É o caso da Natália Barnabé, psicóloga e psicanalista, diagnosticada com AME tipo 2 quando tinha um ano de idade. Quando iniciou o tratamento medicamentoso e multidisciplinar em 2016, a jovem – que dependia totalmente da cadeira de rodas, não conseguia mais sustentar o pescoço e estava com os movimentos dos braços e pernas enfraquecidos – apresentou melhoras significativas: ganhou estabilidade respiratória e de tronco, passou a firmar o pescoço, escrever, comer sozinha e mexer os braços.
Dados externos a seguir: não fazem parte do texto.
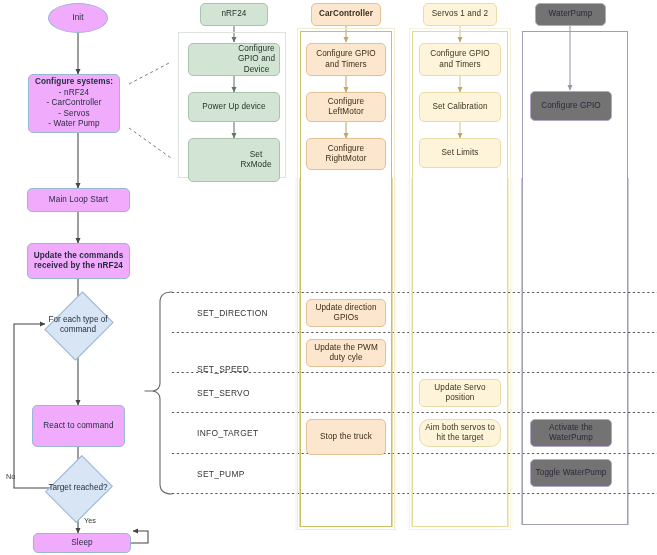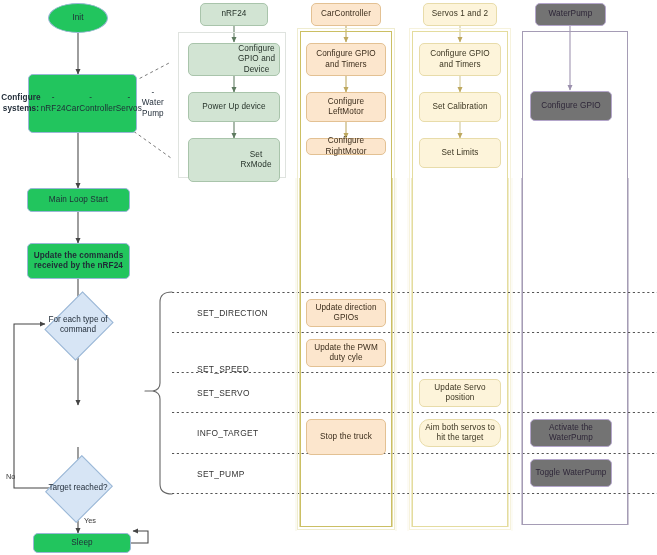--- a/index.html
+++ b/index.html
@@ -32,21 +32,21 @@
     border-radius: 5px;
     border-width: 1px;
     border-style: solid;
     padding: 1px 3px;
     letter-spacing: 0.1px;
   }
   .node span { display: block; }
 
   
   .n-blue {
-    background: #22c55e;
+    background: #f0abfc;
     border-color: #9ab7d6;
     color: #1f2a36;
   }
   
   .n-green {
     background: #d2e4d3;
     border-color: #a9c4ab;
     color: #26332a;
   }
   
@@ -246,41 +246,44 @@
                L160,484
                C160,490 163,494 172,494"></path>
       <path d="M153,391 L145,391"></path>
     </g>
   </svg>
 
   <div class="node n-blue n-ellipse" style="left:48px; top:3px; width:60px; height:30px;">
     <span>Init</span>
   </div>
 
-  <div class="node n-blue" style="left:28px; top:74px; width:109px; height:59px; flex-direction:row; justify-content:center;">
+  <div class="node n-blue" style="left:28px; top:74px; width:92px; height:59px; flex-direction:column; justify-content:center;">
     <span style="font-weight:bold;">Configure systems:</span>
     <span>- nRF24</span>
     <span>- CarController</span>
     <span>- Servos</span>
     <span>- Water Pump</span>
   </div>
 
   <div class="node n-blue" style="left:27px; top:188px; width:103px; height:24px;">
     <span style="font-weight:normal;">Main Loop Start</span>
   </div>
 
   <div class="node n-blue" style="left:27px; top:243px; width:103px; height:36px;">
     <span style="font-weight:bold;">Update the commands received by the nRF24</span>
   </div>
 
   <div class="diamond" style="left:31px; top:304px; width:94px; height:42px;">
     <div class="dshape" style="left:26px; top:-5px; width:42px; height:52px;"></div>
     <div class="dlabel">For each type of command</div>
   </div>
 
+  <div class="node n-blue" style="left:32px; top:405px; width:93px; height:42px;">
+    <span>React to command</span>
+  </div>
 
   <div class="diamond" style="left:29px; top:468px; width:98px; height:40px;">
     <div class="dshape" style="left:28px; top:-5px; width:42px; height:50px;"></div>
     <div class="dlabel">Target reached?</div>
   </div>
 
   <div class="node n-blue" style="left:33px; top:533px; width:98px; height:20px;">
     <span>Sleep</span>
   </div>
 
@@ -288,21 +291,21 @@
   <div class="edge-label" style="left:84px; top:516px;">Yes</div>
 
   <div class="container-box c-green" style="left:178px; top:32px; width:108px; height:146px;"></div>
   <div class="container-box c-orange" style="left:300px; top:31px; width:92px; height:496px;"></div>
   <div class="container-box c-cream" style="left:412px; top:31px; width:96px; height:496px;"></div>
   <div class="container-box c-purple" style="left:522px; top:31px; width:106px; height:494px;"></div>
 
   <div class="node n-green" style="left:200px; top:3px; width:68px; height:23px;">
     <span>nRF24</span>
   </div>
-  <div class="node n-orange" style="left:311px; top:3px; width:70px; height:23px;">
+  <div class="node n-orange" style="left:311px; top:3px; width:70px; height:23px;font-weight:bold;">
     <span>CarController</span>
   </div>
   <div class="node n-cream" style="left:423px; top:3px; width:74px; height:23px;">
     <span>Servos 1 and 2</span>
   </div>
   <div class="node n-purple" style="left:535px; top:3px; width:71px; height:23px;">
     <span>WaterPump</span>
   </div>
 
   <div class="node n-green" style="left:188px; top:43px; width:92px; height:33px;padding-left:48px;">
@@ -314,21 +317,21 @@
   <div class="node n-green" style="left:188px; top:138px; width:92px; height:44px;padding-left:47px;">
     <span>Set RxMode</span>
   </div>
 
   <div class="node n-orange" style="left:306px; top:43px; width:80px; height:33px;">
     <span>Configure GPIO and Timers</span>
   </div>
   <div class="node n-orange" style="left:306px; top:92px; width:80px; height:30px;">
     <span>Configure LeftMotor</span>
   </div>
-  <div class="node n-orange" style="left:306px; top:138px; width:80px; height:17px;">
+  <div class="node n-orange" style="left:306px; top:138px; width:80px; height:32px;">
     <span>Configure RightMotor</span>
   </div>
 
   <div class="node n-cream" style="left:419px; top:43px; width:82px; height:33px;">
     <span>Configure GPIO and Timers</span>
   </div>
   <div class="node n-cream" style="left:419px; top:92px; width:82px; height:30px;">
     <span>Set Calibration</span>
   </div>
   <div class="node n-cream" style="left:419px; top:138px; width:82px; height:30px;">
“A manutenção das minhas capacidades já significa muito. Com a capacidade humana de adaptação, tenho vivido os meus 26 anos fazendo o que eu gostaria de fazer com a minha condição e ajudando pessoas nesse processo”, reforça. Atualmente, Natália realiza atendimentos clínicos e dá palestras sobre saúde mental, inteligência emocional, inclusão e acessibilidade.
Apoie a causa
O interesse em contribuir para que os melhores tratamentos de doenças raras, incluindo AME, sejam disponibilizados para todos é cada vez maior. Isso porque pacientes, médicos, gestores ou pessoas que têm algum tipo de contato com a doença podem ajudar nas tomadas de decisão do Sistema Único de Saúde (SUS) sobre a incorporação de novas tecnologias. De que forma? Participando de consultas e audiências públicas divulgadas pela Comissão Nacional de Incorporação de Tecnologias (CONITEC). Para que os pacientes possam, no dia a dia, ter acesso aos cuidados de saúde necessários, a comunidade pode contribuir nas consultas e audiências públicas da Conitec, opinando sobre o processo de incorporação, compartilhando conteúdos científicos ou enviando relatos sobre o convívio com as doenças degenerativas e as limitações que ela traz no dia a dia, desde o trabalho, ao impacto social e à qualidade de vida.